I have a dataframe that I need to remove duplicates based on the variable "e-mail". However, there's a lot of NA's there that I cannot get rid of because they're valuable observations. Besides NA's, some people happened to put a dot in it, so I want to know if I can get rid of the rows with duplicated e-mails while ignoring NA's and the observations with "." on the email.
I've tried distinct()
and n_distinct()
but both of these don't have a na.rm option.

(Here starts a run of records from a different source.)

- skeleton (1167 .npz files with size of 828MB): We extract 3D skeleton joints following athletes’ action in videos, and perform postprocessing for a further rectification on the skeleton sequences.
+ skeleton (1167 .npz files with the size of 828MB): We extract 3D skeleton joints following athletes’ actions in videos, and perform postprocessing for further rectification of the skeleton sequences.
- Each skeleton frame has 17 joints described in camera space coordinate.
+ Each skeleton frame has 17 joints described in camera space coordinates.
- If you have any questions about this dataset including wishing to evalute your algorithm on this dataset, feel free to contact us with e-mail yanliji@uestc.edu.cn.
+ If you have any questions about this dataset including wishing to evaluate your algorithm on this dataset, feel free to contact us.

Here's an example of what i mean:
library(dplyr)
email <- c("xxx@xxx.xxx","xxx@xxx.xxx","yyy@yyy.yyy","yyy@yyy.yyy","zzz@zzz.zzz","zzz@zzz.zzz",".",".",".",".",".")
names <- c("Gabriel","Marcos","Julio","Rafael","Victor","Azymov","Turkey Sandvich","Marzia","Door","Cato","Doggo")

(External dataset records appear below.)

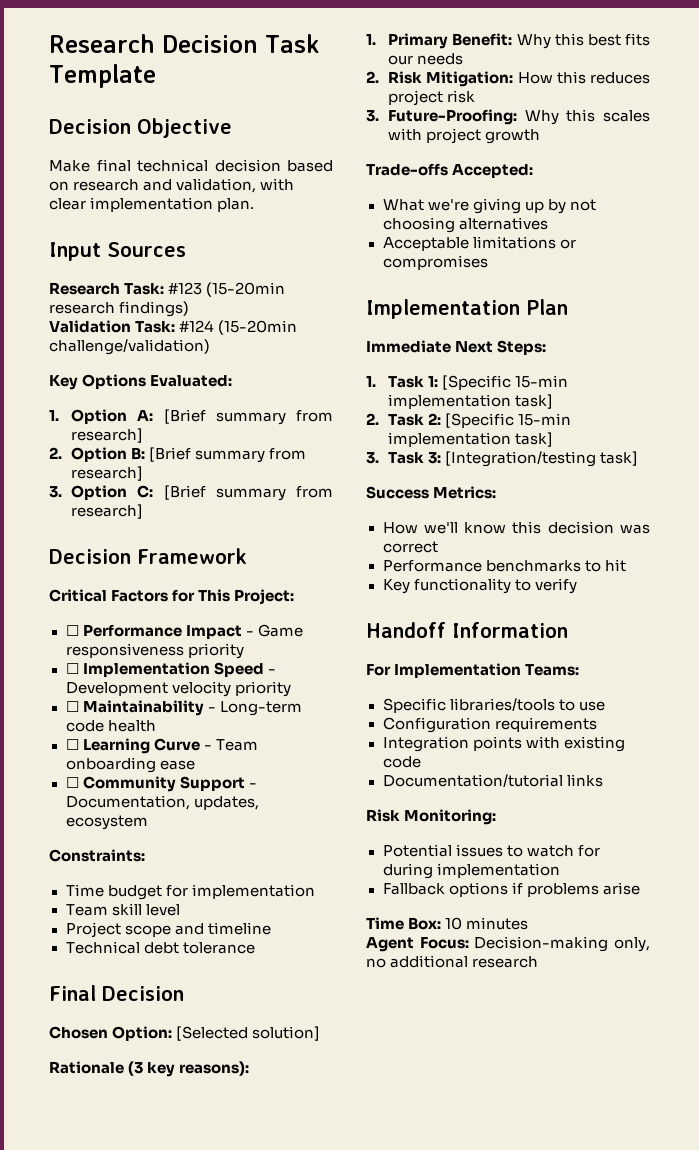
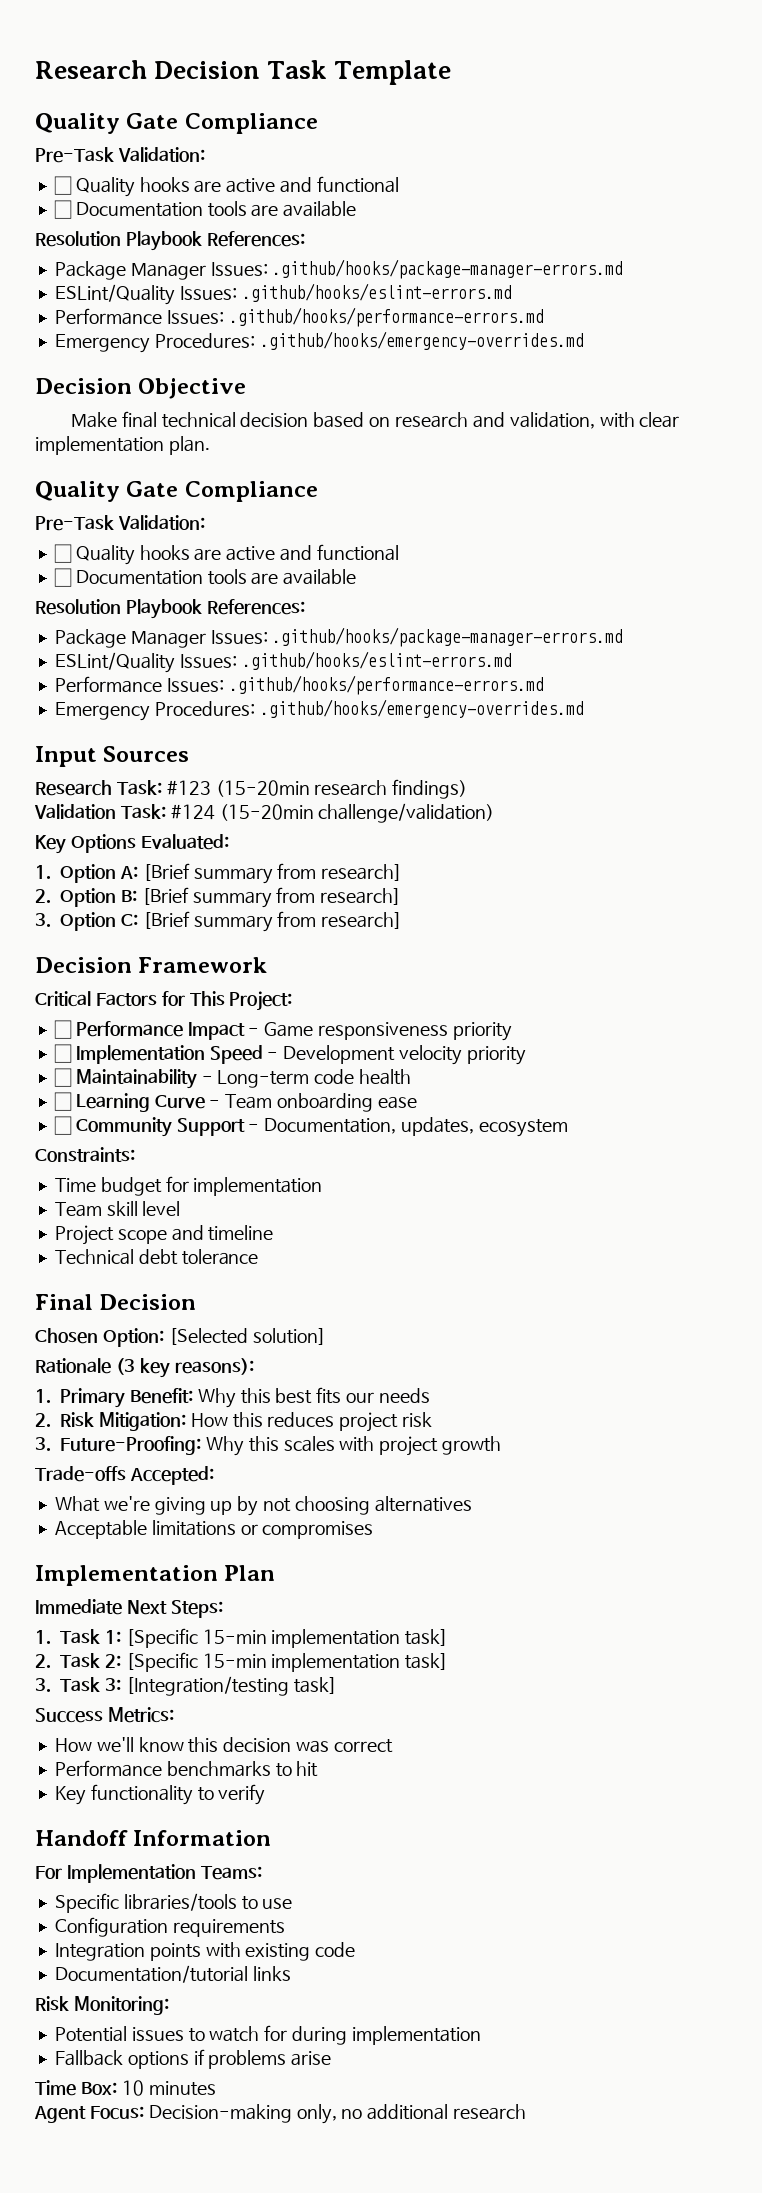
  Research Decision Task Template
+ Quality Gate Compliance
+ Pre-Task Validation:
+ ☐ Quality hooks are active and functional
+ ☐ Documentation tools are available
+ Resolution Playbook References:
+ Package Manager Issues: .github/hooks/package-manager-errors.md
+ ESLint/Quality Issues: .github/hooks/eslint-errors.md
+ Performance Issues: .github/hooks/performance-errors.md
+ Emergency Procedures: .github/hooks/emergency-overrides.md
  Make final technical decision based on research and validation, with clear implementation plan.
+ Quality Gate Compliance
+ Pre-Task Validation:
+ ☐ Quality hooks are active and functional
+ ☐ Documentation tools are available
+ Resolution Playbook References:
+ Package Manager Issues: .github/hooks/package-manager-errors.md
+ ESLint/Quality Issues: .github/hooks/eslint-errors.md
+ Performance Issues: .github/hooks/performance-errors.md
+ Emergency Procedures: .github/hooks/emergency-overrides.md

test <- data.frame(email,names)
morenames <- c("Soap","Redbull","World of Warcraft")
moreemails <- c(NA,NA,NA)
test2 <- data.frame(moreemails, morenames)
names(test2) <- c("email","names")
test <- test %>% rbind(test2)
test
verif_dup <- test[duplicated(test[,1]),]
verif_dup
I can see all the duplicate emails on verif_dup. I want a way to remove the duplicates like xxx@xxx.xxx, yyy@yyy.yyy and zzz@zzz.zzz, but keep the "." and NA's.